Extracted data Block Start
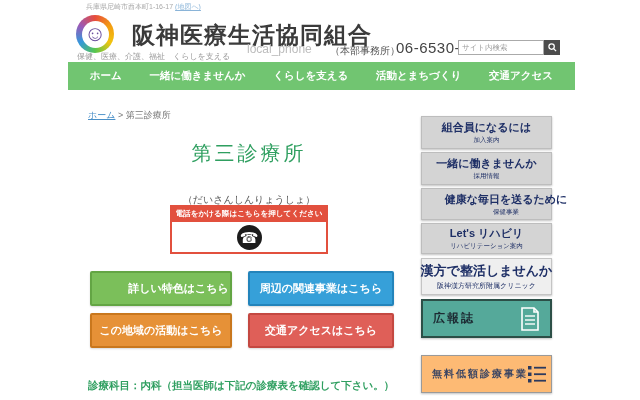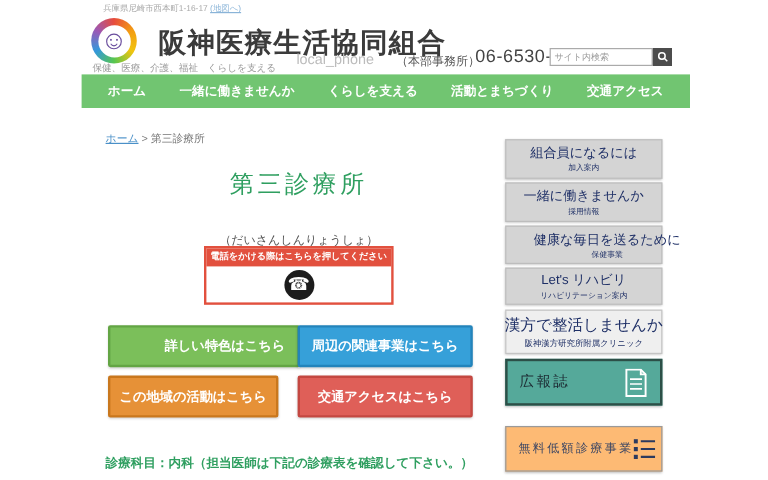"組合員になるには" .side-title { font-weight: normal -> bold }
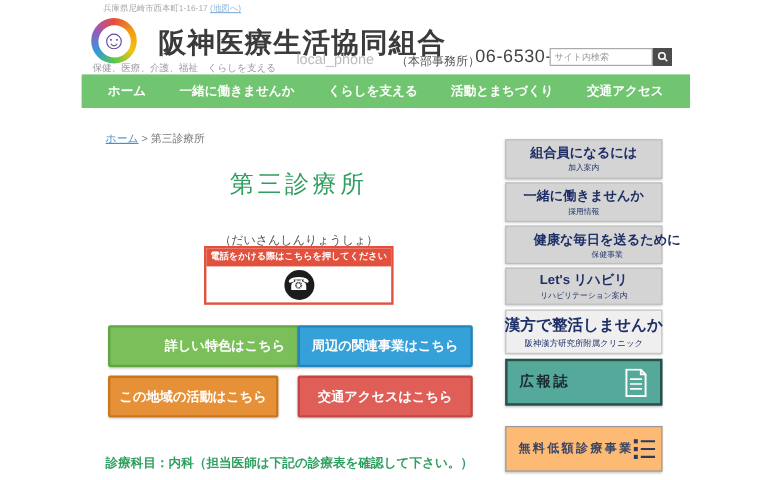"詳しい特色はこちら" .cta1 { width: 160px -> 142px }
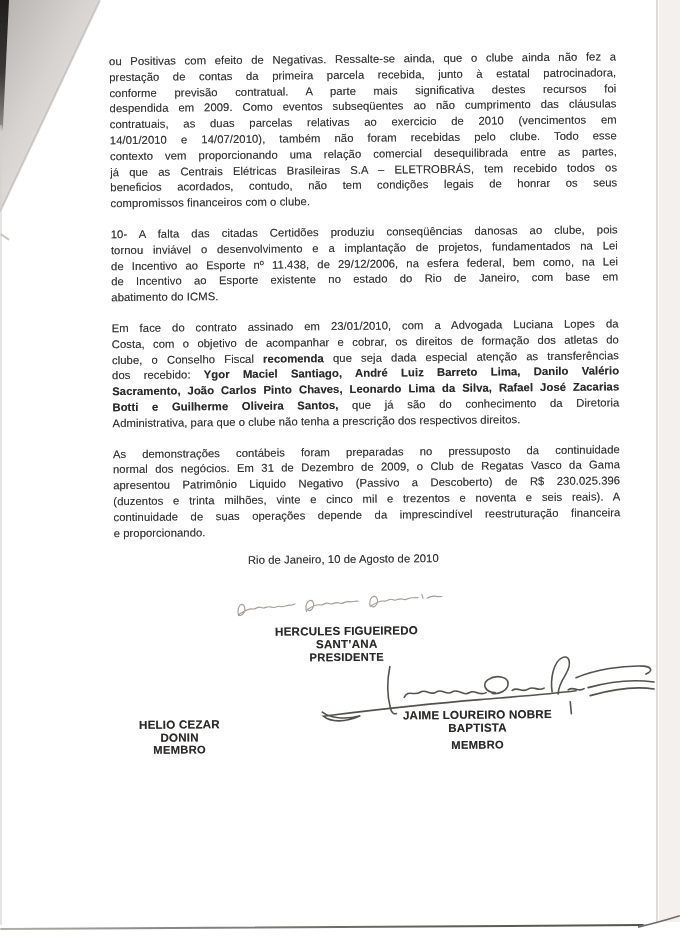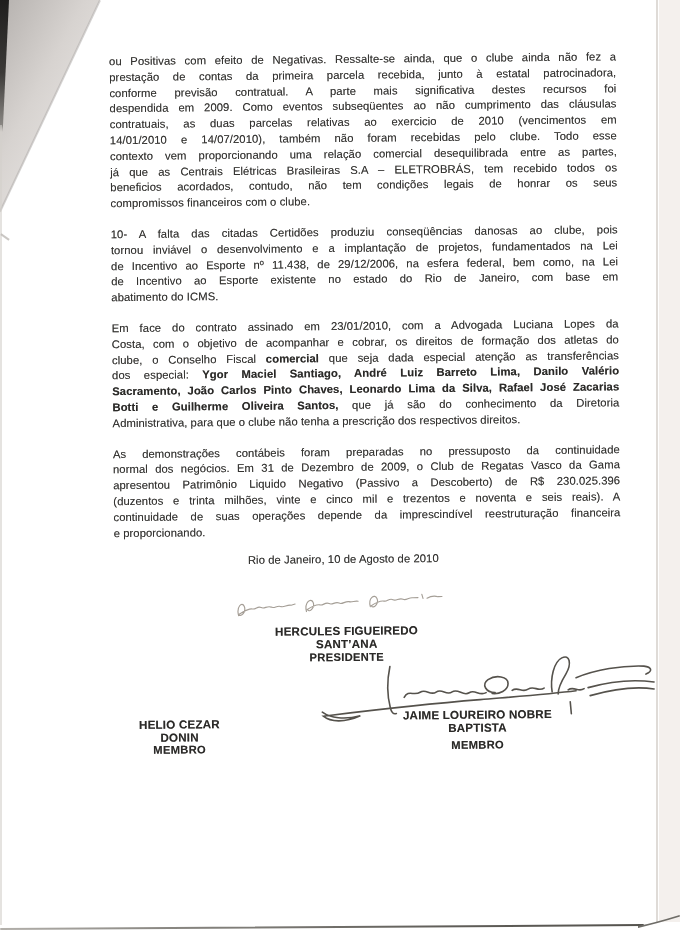"comercial" span.b { text: comercial -> recomenda }
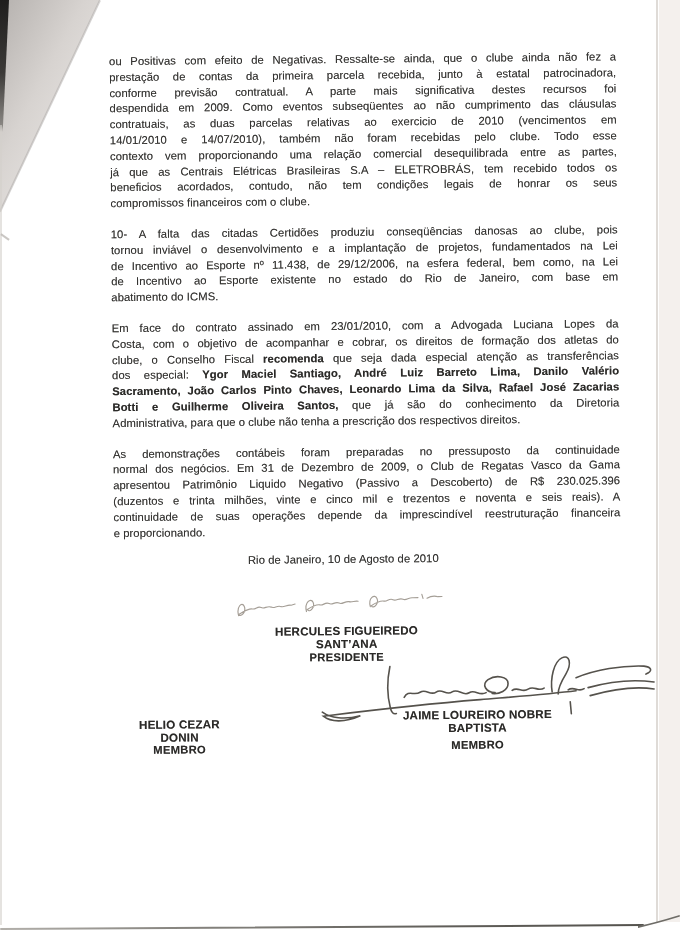"dos especial:" span { text: especial -> recebido }
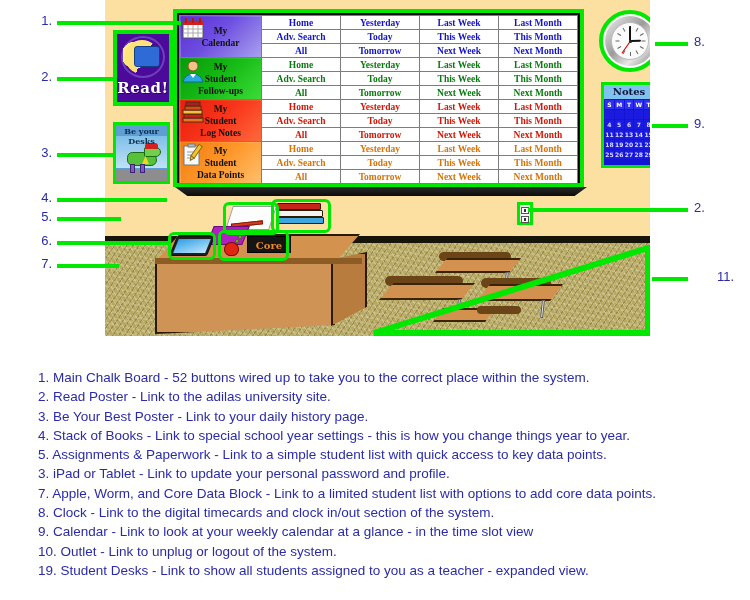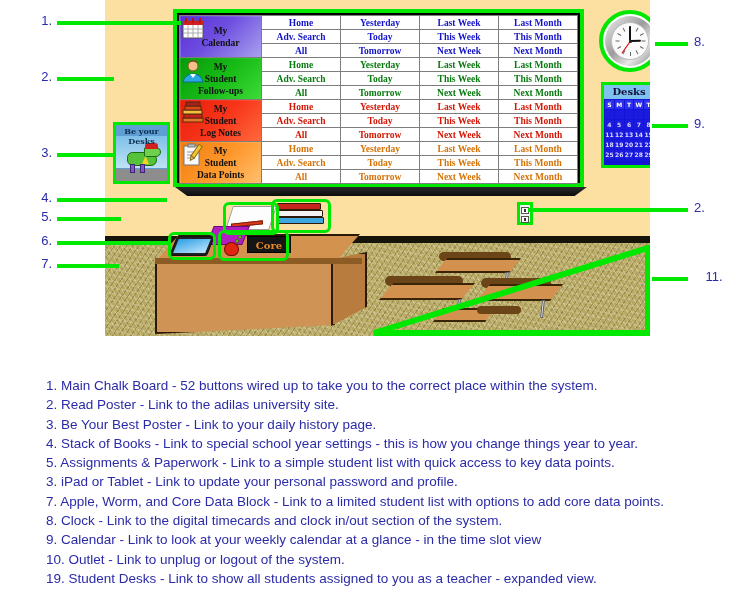"Read!" div { html: none -> <div> <div></div> <div></div> <div>Read!</div> </div> }
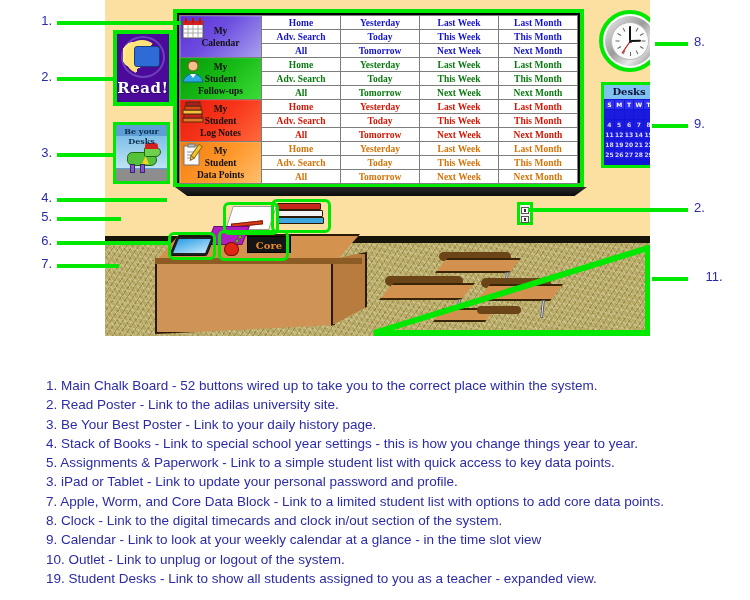"Desks" div.cal-title { text: Desks -> Notes }
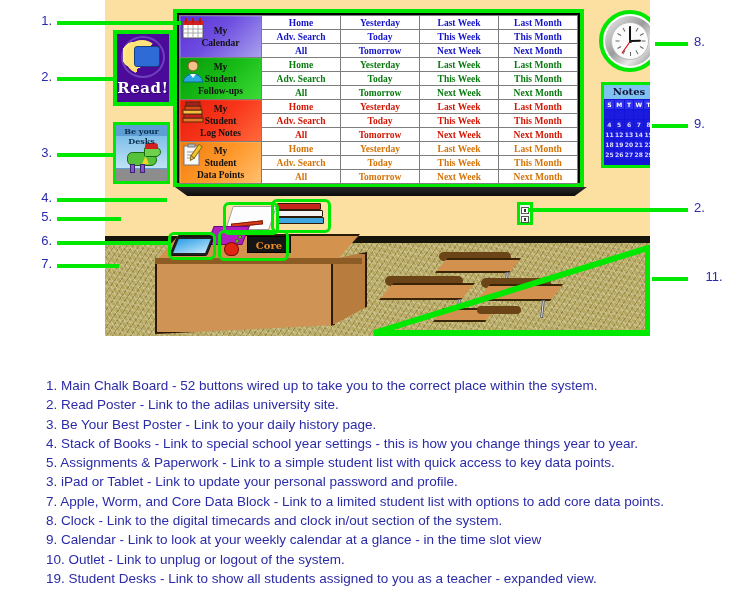"11." div.num { text-align: center -> right }
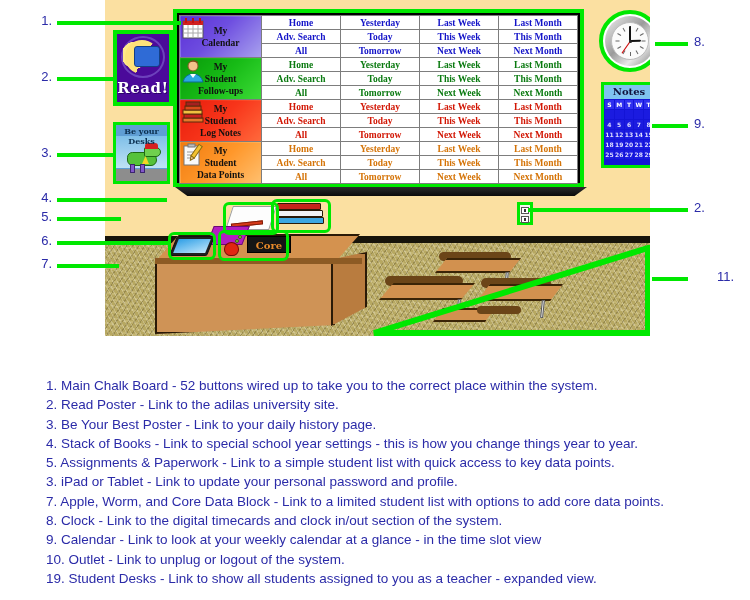"1. Main Chalk Board -" #legend ol { margin: 8px -> 0 }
Extracted data Block End
Task objective
When you copy the entries above, reproduce each line exactly and leave out any pictures.

Answer to the problem
"組合員になるには" .side-title { font-weight: normal -> bold }
"詳しい特色はこちら" .cta1 { width: 160px -> 142px }
"comercial" span.b { text: comercial -> recomenda }
"dos especial:" span { text: especial -> recebido }
"Read!" div { html: none -> <div> <div></div> <div></div> <div>Read!</div> </div> }
"Desks" div.cal-title { text: Desks -> Notes }
"11." div.num { text-align: center -> right }
"1. Main Chalk Board -" #legend ol { margin: 8px -> 0 }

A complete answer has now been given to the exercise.